Es war eigentlich undenkbar, aber das Experiment hat funktioniert:

Auf Knopfdruck haben vor eineinhalb Jahren alle auf Homeoffice umgestellt.

Viele Chefs hätten ihre Angestellten nun gerne wieder auf Knopfdruck zurück im Büro.

Aber dieser Knopf scheint defekt.

Sogar reine Online-Konzerne wie Apple trommeln ihre Belegschaft derzeit wieder physisch zusammen.

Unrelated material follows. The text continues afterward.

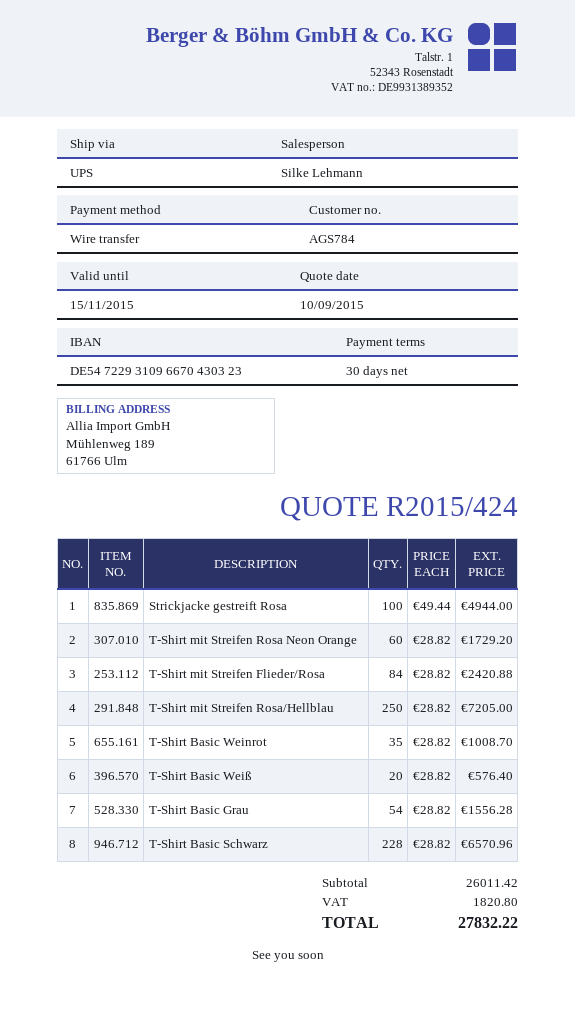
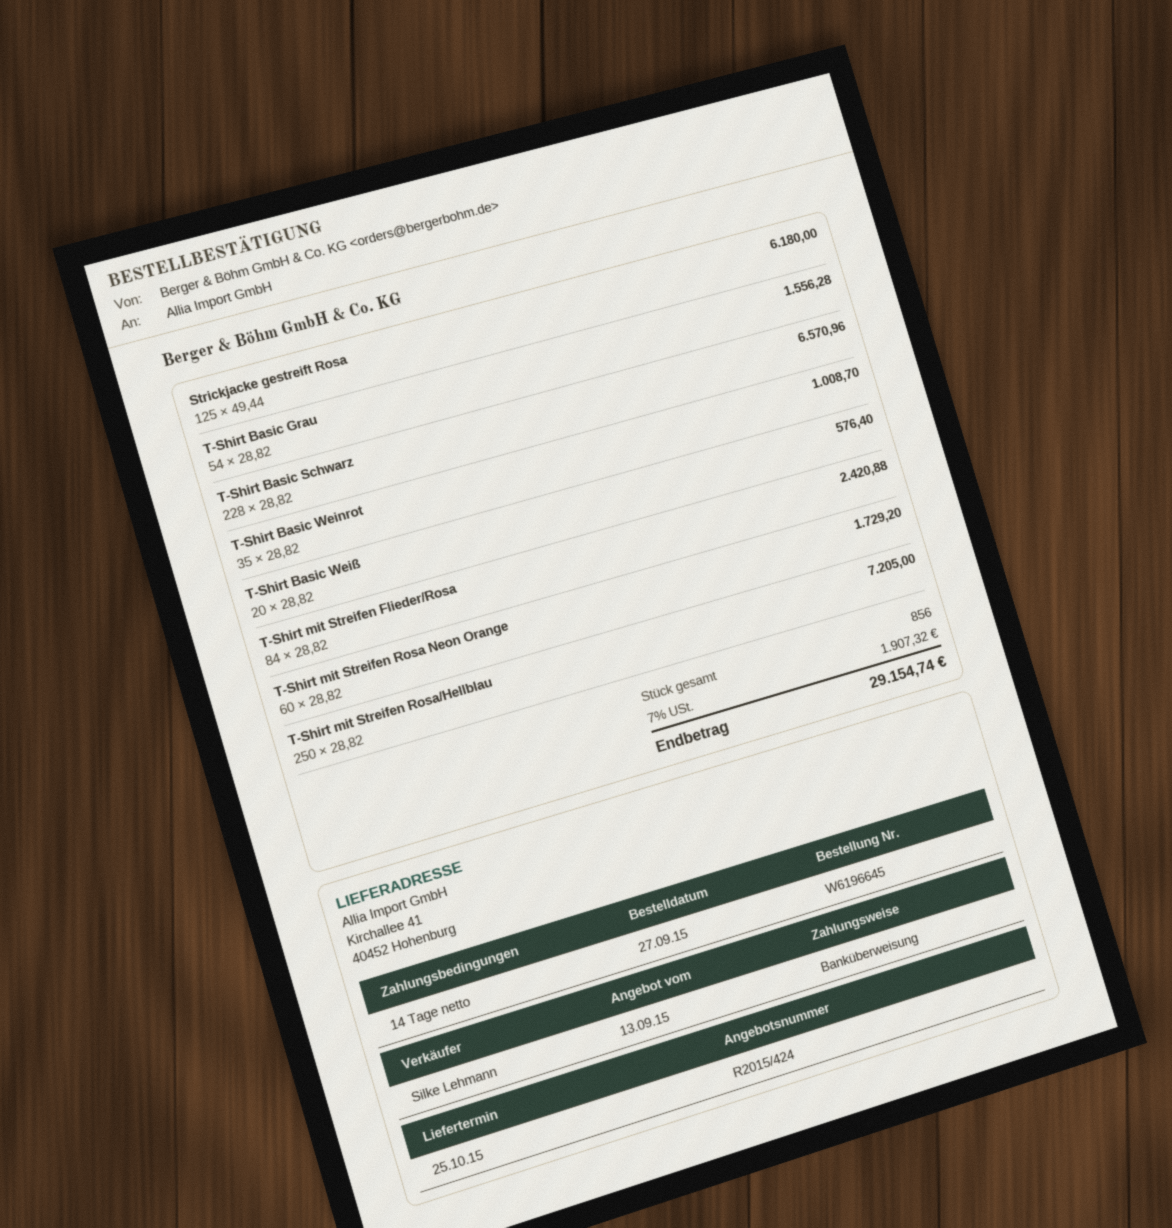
quote date: 2015-09-10 -> 2015-09-13
payment terms: 30 days -> 14 days
Strickjacke gestreift Rosa: 100 x 49.44 = 4944.00 -> 125 x 49.44 = 6180.00
tax: 1820.80 -> 1907.32
total: 27832.22 -> 29154.74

Auch die Finanzindustrie, die gute alte Wall Street, will die Belegschaft wieder unter ihre Fittiche nehmen. Der Chef von Morgan Stanley nötigte seine Banker öffentlich ins Büro zurück. In der Schweiz beordert Ems die Angestellten derart zackig zurück an den Arbeitsplatz.

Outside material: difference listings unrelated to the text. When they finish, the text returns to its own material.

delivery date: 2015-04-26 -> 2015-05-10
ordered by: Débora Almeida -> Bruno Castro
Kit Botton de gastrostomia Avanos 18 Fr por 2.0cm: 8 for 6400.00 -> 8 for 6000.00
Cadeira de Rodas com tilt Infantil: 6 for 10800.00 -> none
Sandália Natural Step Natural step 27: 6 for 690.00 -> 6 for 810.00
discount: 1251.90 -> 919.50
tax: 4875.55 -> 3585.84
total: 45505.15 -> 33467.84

Aber macht das finanziell oder kulturell überhaupt noch Sinn? Mit Homeoffice lassen sich schliesslich nicht nur Kosten sparen und umweltfreundliche Rating-Punkte erzielen, sondern vor allem auch Top-Mitarbeiter anlocken. 88 Prozent der Menschen wollen zumindest teilweise weiter im Homeoffice arbeiten, so eine Studie von Deloitte.

 

Aufstand der Heimarbeiter
So hinterfragen immer mehr Mitarbeiterinnen und Mitarbeiter die Beweggründe der Firmen. Warum wollen die Chefs ihre Untergebenen zurück? Zur Überwachung? Zur Rückkehr des Präsentismus? Weil der Schwatz am Kaffeeautomaten Innovation bringen soll? Weil Arbeiten in Batteriehaltung im Grossraumbüro die Unternehmenskultur prägt? Ernsthaft? Angestellte lassen sich nicht mehr für dumm verkaufen. Sie haben nun lange genug selbstbestimmt gearbeitet und bewiesen, dass sie auch zu Hause produktiv und innovativ sind. Sie können Homeoffice.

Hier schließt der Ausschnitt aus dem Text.